> **Task material**:
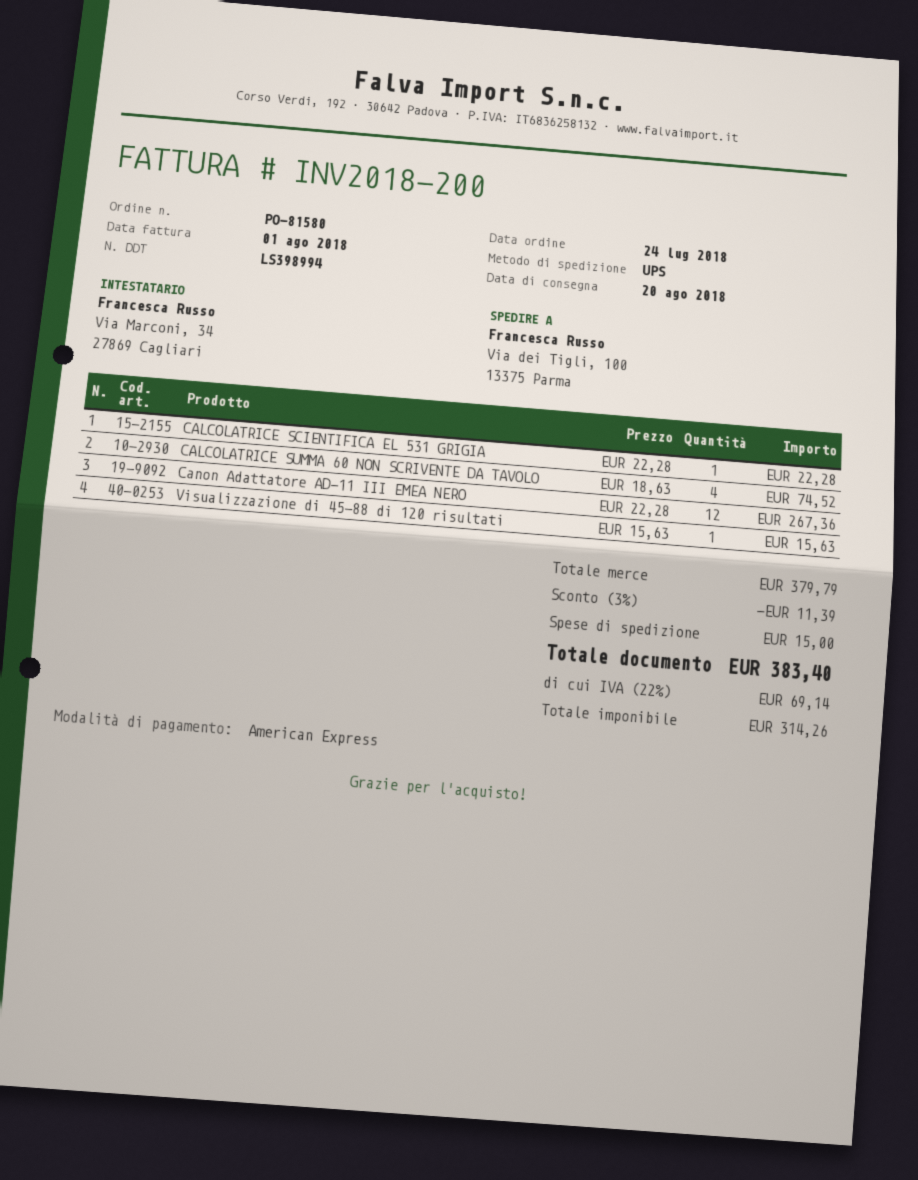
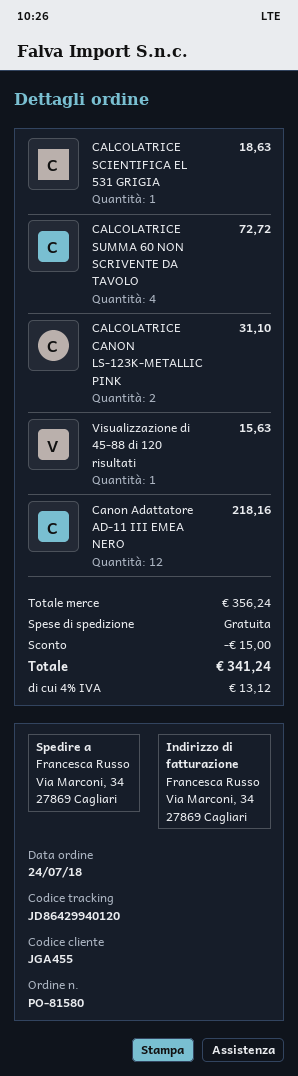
ship to: Via dei Tigli, 100, 13375 Parma -> Via Marconi, 34, 27869 Cagliari
CALCOLATRICE SCIENTIFICA EL 531 GRIGIA: 1 for 22.28 -> 1 for 18.63
CALCOLATRICE SUMMA 60 NON SCRIVENTE DA TAVOLO: 4 for 74.52 -> 4 for 72.72
Canon Adattatore AD-11 III EMEA NERO: 12 for 267.36 -> 12 for 218.16
CALCOLATRICE CANON LS-123K-METALLIC PINK: none -> 2 for 31.10
subtotal: 379.79 -> 356.24
discount: 11.39 -> 15.00
shipping: 15.00 -> 0.00
tax: 22% = 69.14 -> 4% = 13.12
total: 383.40 -> 341.24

> **Activity**: Write every entry again exactly as given, skipping the pictures.

> **Result**:
ship to: Via dei Tigli, 100, 13375 Parma -> Via Marconi, 34, 27869 Cagliari
CALCOLATRICE SCIENTIFICA EL 531 GRIGIA: 1 for 22.28 -> 1 for 18.63
CALCOLATRICE SUMMA 60 NON SCRIVENTE DA TAVOLO: 4 for 74.52 -> 4 for 72.72
Canon Adattatore AD-11 III EMEA NERO: 12 for 267.36 -> 12 for 218.16
CALCOLATRICE CANON LS-123K-METALLIC PINK: none -> 2 for 31.10
subtotal: 379.79 -> 356.24
discount: 11.39 -> 15.00
shipping: 15.00 -> 0.00
tax: 22% = 69.14 -> 4% = 13.12
total: 383.40 -> 341.24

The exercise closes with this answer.